Exercise data section start

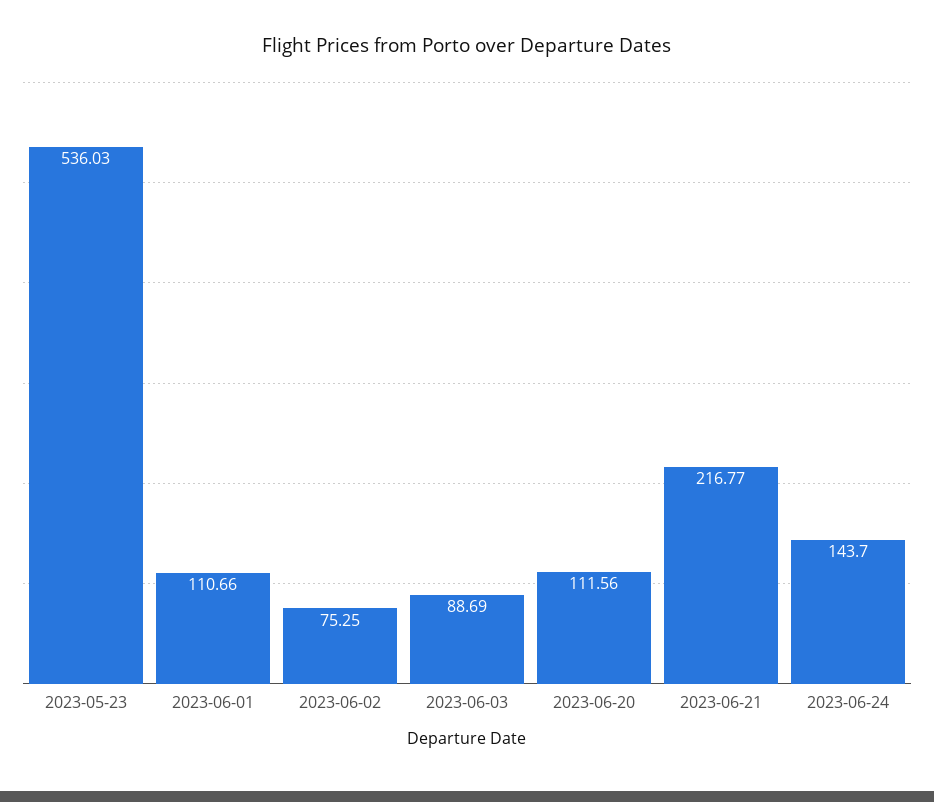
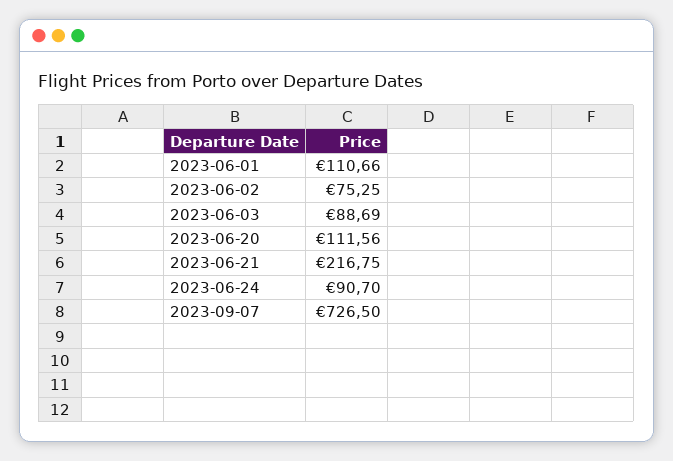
2023-05-23: 536.03 -> none
2023-06-21: 216.77 -> 216.75
2023-06-24: 143.7 -> 90.7
2023-09-07: none -> 726.5

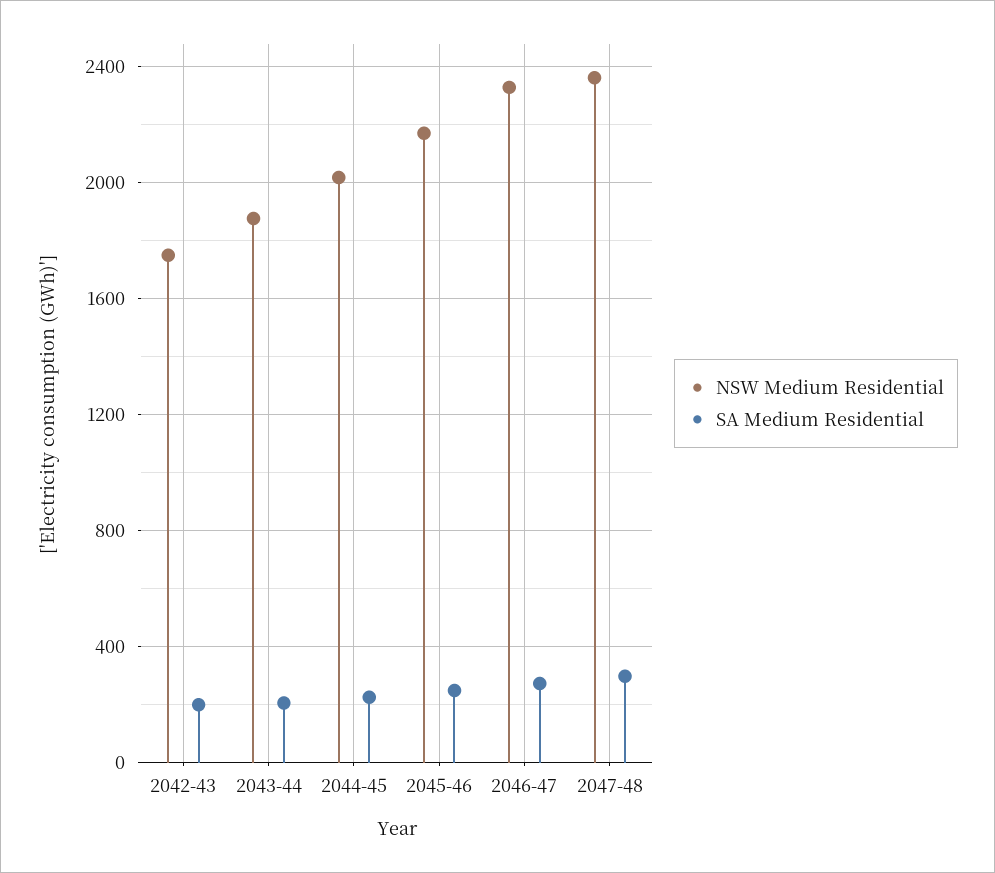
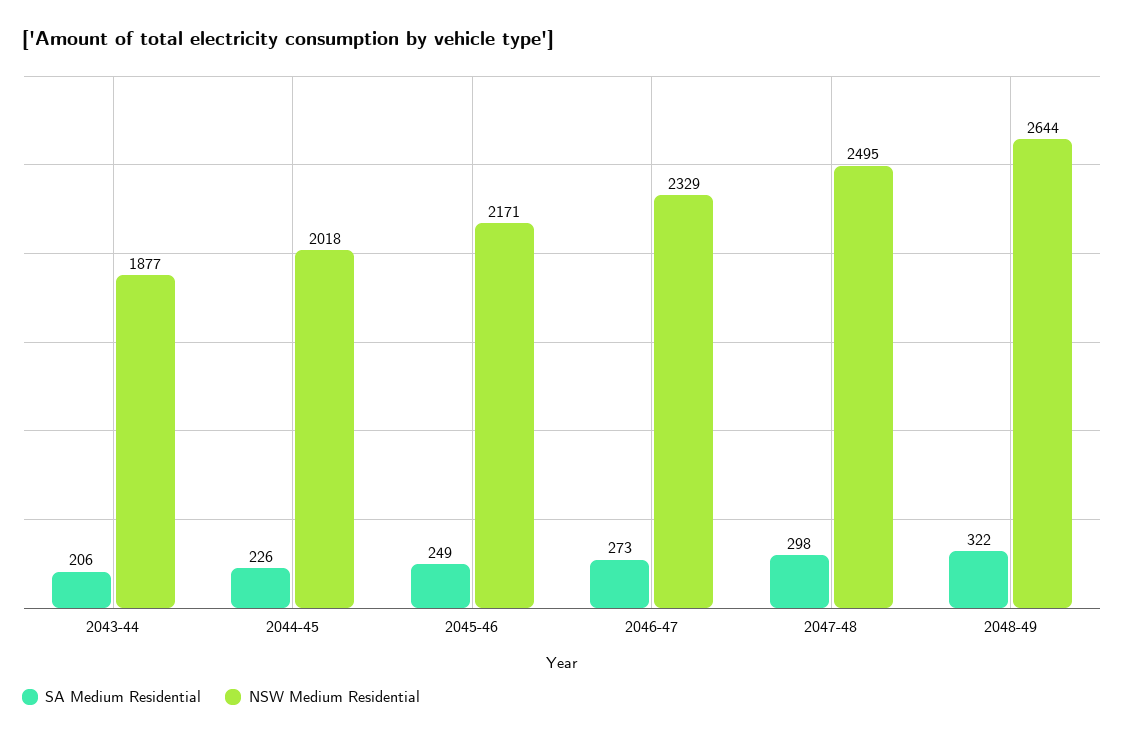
NSW Medium Residential, 2042-43: 1750 -> none
SA Medium Residential, 2042-43: 200 -> none
NSW Medium Residential, 2047-48: 2350 -> 2495
SA Medium Residential, 2048-49: none -> 322
NSW Medium Residential, 2048-49: none -> 2644

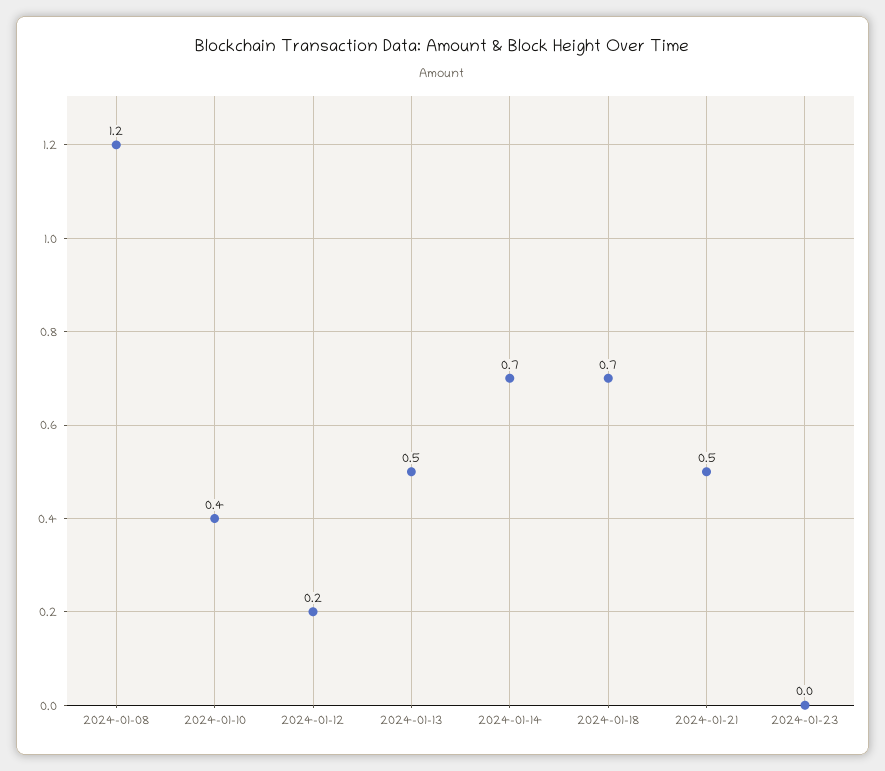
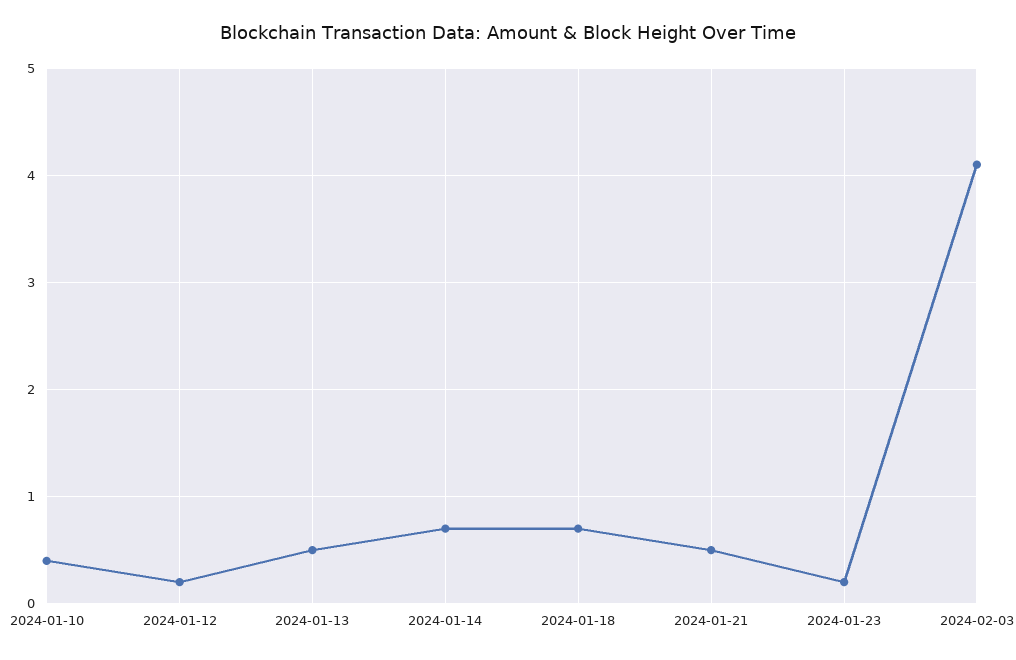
2024-01-08: 1.2 -> none
2024-01-23: 0 -> 0.2
2024-02-03: none -> 4.1

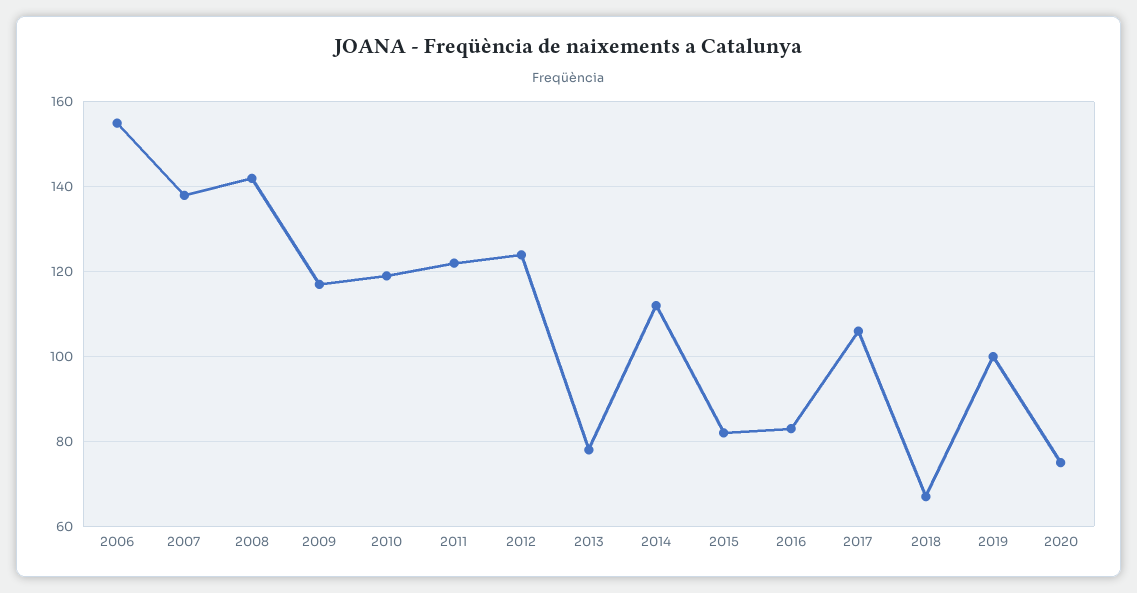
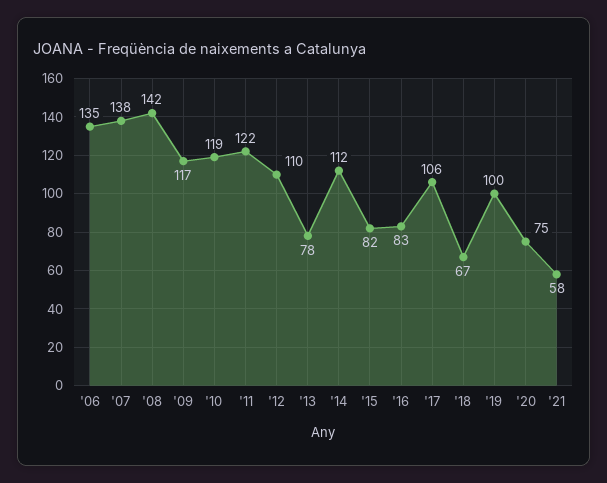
2006: 155 -> 135
2012: 125 -> 110
'21: none -> 58

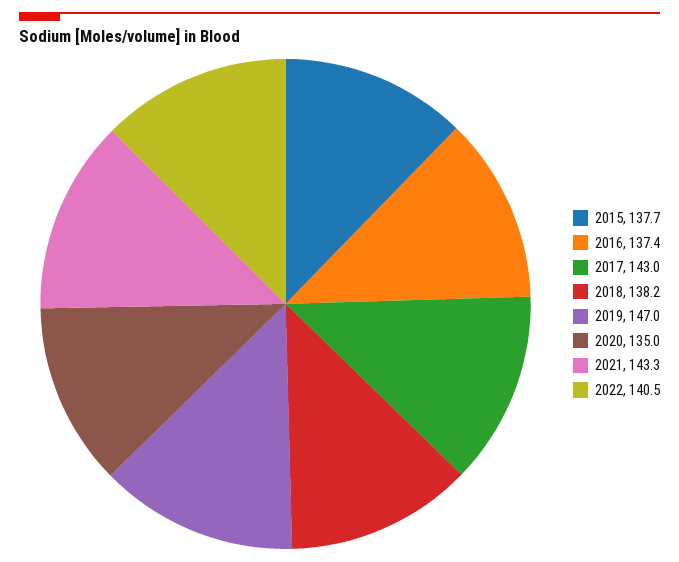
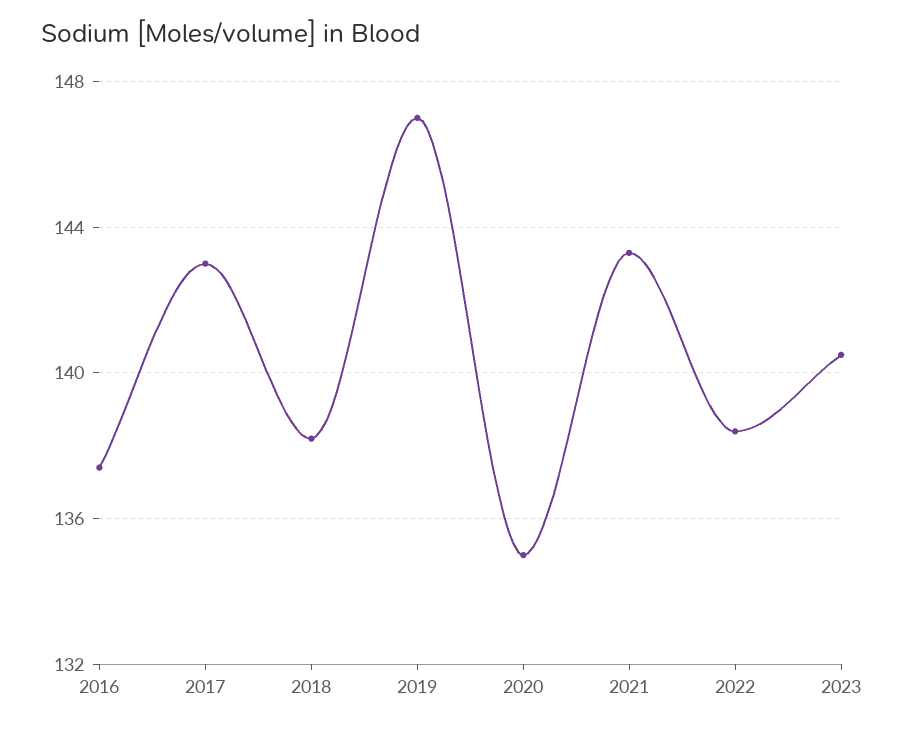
2015: 137.7 -> none
2022: 140.5 -> 138.5
2023: none -> 140.5

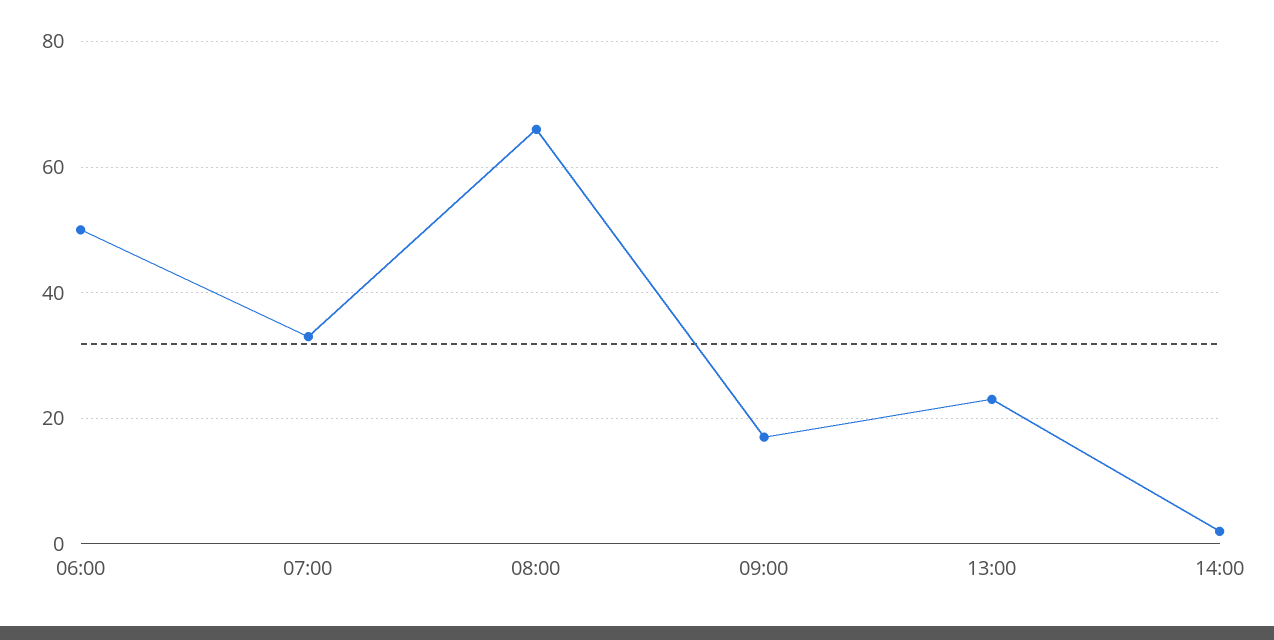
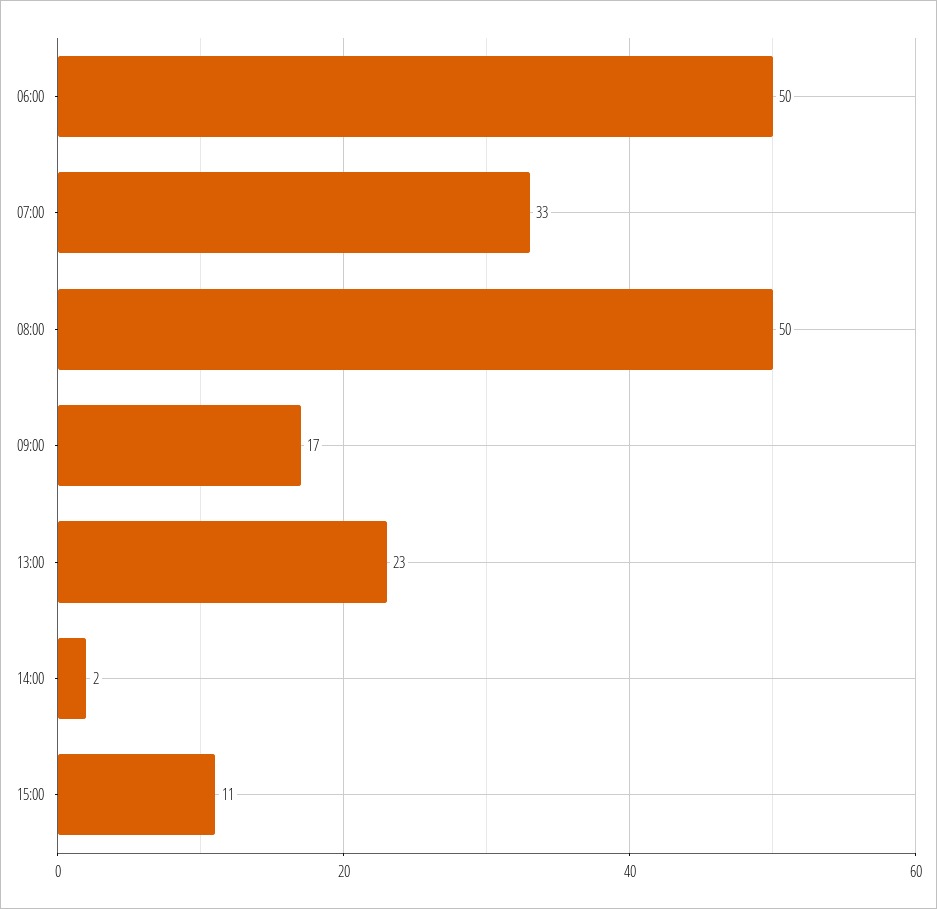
08:00: 65 -> 50
15:00: none -> 11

Exercise data section end

* _Task statement_: Every entry above should be written out again verbatim, with no pictures included.

* _Reply to the task_:
2023-05-23: 536.03 -> none
2023-06-21: 216.77 -> 216.75
2023-06-24: 143.7 -> 90.7
2023-09-07: none -> 726.5

NSW Medium Residential, 2042-43: 1750 -> none
SA Medium Residential, 2042-43: 200 -> none
NSW Medium Residential, 2047-48: 2350 -> 2495
SA Medium Residential, 2048-49: none -> 322
NSW Medium Residential, 2048-49: none -> 2644

2024-01-08: 1.2 -> none
2024-01-23: 0 -> 0.2
2024-02-03: none -> 4.1

2006: 155 -> 135
2012: 125 -> 110
'21: none -> 58

2015: 137.7 -> none
2022: 140.5 -> 138.5
2023: none -> 140.5

08:00: 65 -> 50
15:00: none -> 11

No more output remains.